Аполлон Александрович жил в то время в Москве и, естественно, на спектакле быть не мог. Но он прочел рецензию Федора Кони и отозвался на «Фантазию» статьей в журнале «Москвитянин».

«Со своей стороны, – писал он, – мы видим в фантазии гг. Y и Z злую и меткую, хотя грубую пародию на произведения современной драматургии, которые все основаны на такого же рода нелепостях. Ирония тут явная – в эпитетах, придаваемых действующим лицам, в баснословной нелепости положений. Здесь только доведено до нелепости и представлено в общей картине то, что по частям найдется в каждом из имеющих успех водевилей. Пародия гг.
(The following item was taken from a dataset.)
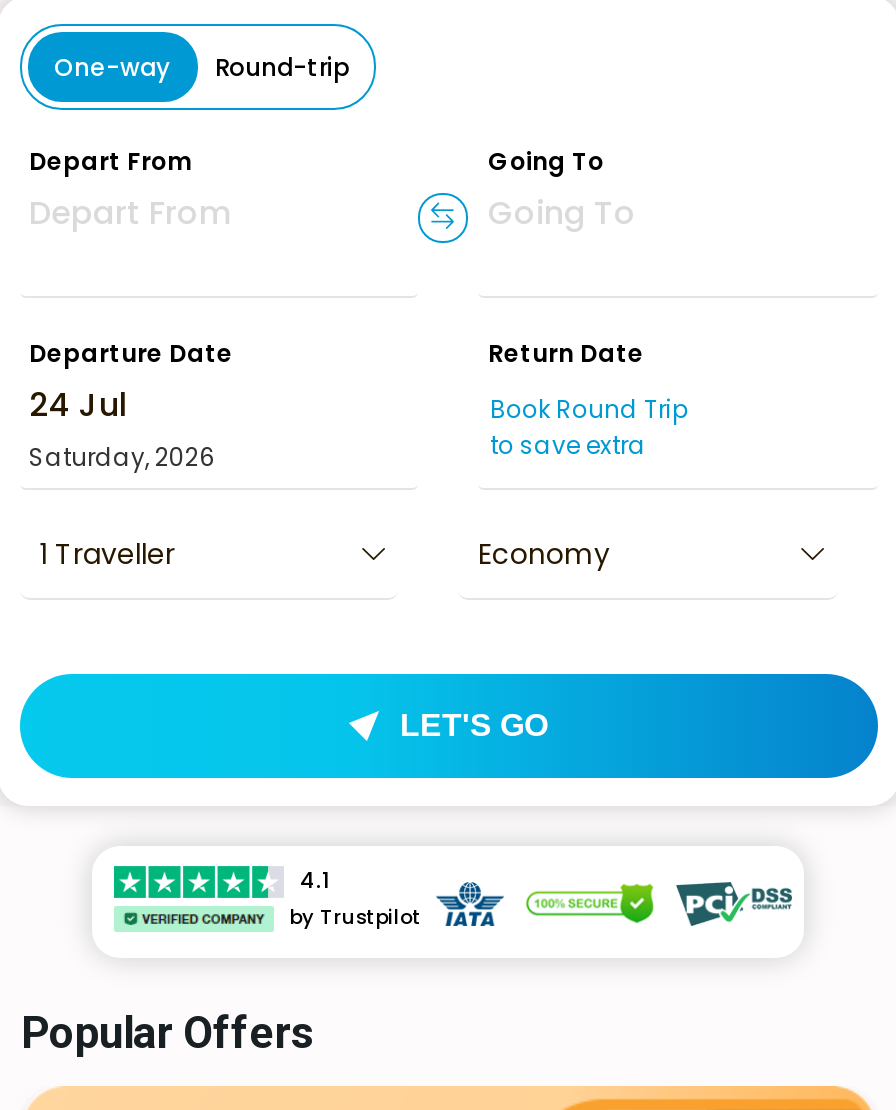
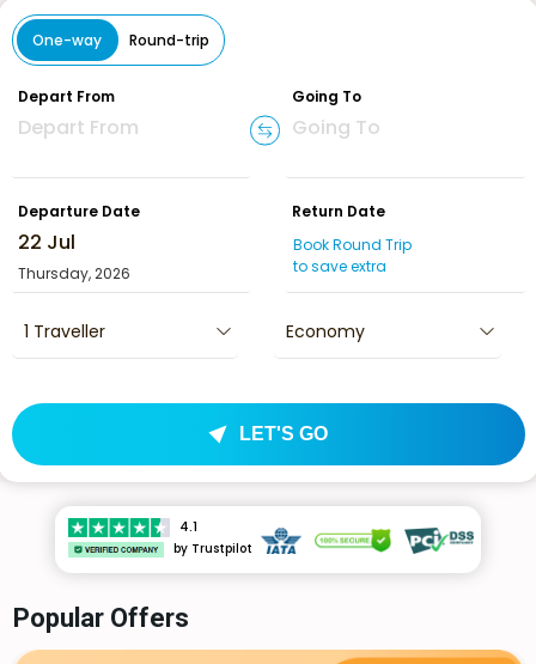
[29,440,215,474] Saturday, 2026 -> [17,263,130,284] Thursday, 2026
Y и Z не могла иметь успеха потому, что не пришел еще час падения пародируемых ими произведений».

Глава пятая
«СРЕДЬ ШУМНОГО БАЛА, СЛУЧАЙНО...»

В начале 1851 года Алексею Толстому было уже тридцать три года. Он считал, что прожил их плохо, но никто не знал его тягостных мыслей. Ум и воспитание наделили его манерой держаться просто, но в этой аристократической простоте была своя сложность, которая исключала какую бы то ни было откровенность. В остроумие он прятался как в скорлупу – оно было видимой частью его исканий. Толстой знал про себя, что он художник, но ощущение собственной талантливости только усугубляло раскаяние – вместо творчества ему подсунули суету, а он не был настолько сильным, чтобы отринуть ненужное и взяться за главное...

Впрочем, как и все истинные художники, он преувеличивал собственную суетность. Бездельники не замечают потерянного времени. У работников всякий день, не отданный делу, кажется едва ли не катастрофой. Они терзаются, упрекают себя в лени именно в такие дни, забывая о месяцах, промелькнувших оттого, что думать о постороннем недосуг. Да и праздность художника кажущаяся – это время созревания плодотворной мысли.

Толстой был работником.

Анна Алексеевна Толстая по-прежнему ревниво опекала сына. Она с ужасом думала о его женитьбе, само слово «жена» было вызовом эгоистической самоотверженности Анны Алексеевны и предвещало, как чудилось ей, катастрофические перемены в сыновней привязанности и любви. Она придумывала болезни, которые требовали длительного лечения за границей и непременного присутствия и заботы сына. Она прибегала к помощи своих всесильных братьев, вызывавших Алексея к себе ради неотложных семейных дел или посылавших его в командировки государственной важности. А там... он развеивался, и его забывали. Так было с промелькнувшей в воспоминаниях графиней Клари и другими увлечениями Толстого.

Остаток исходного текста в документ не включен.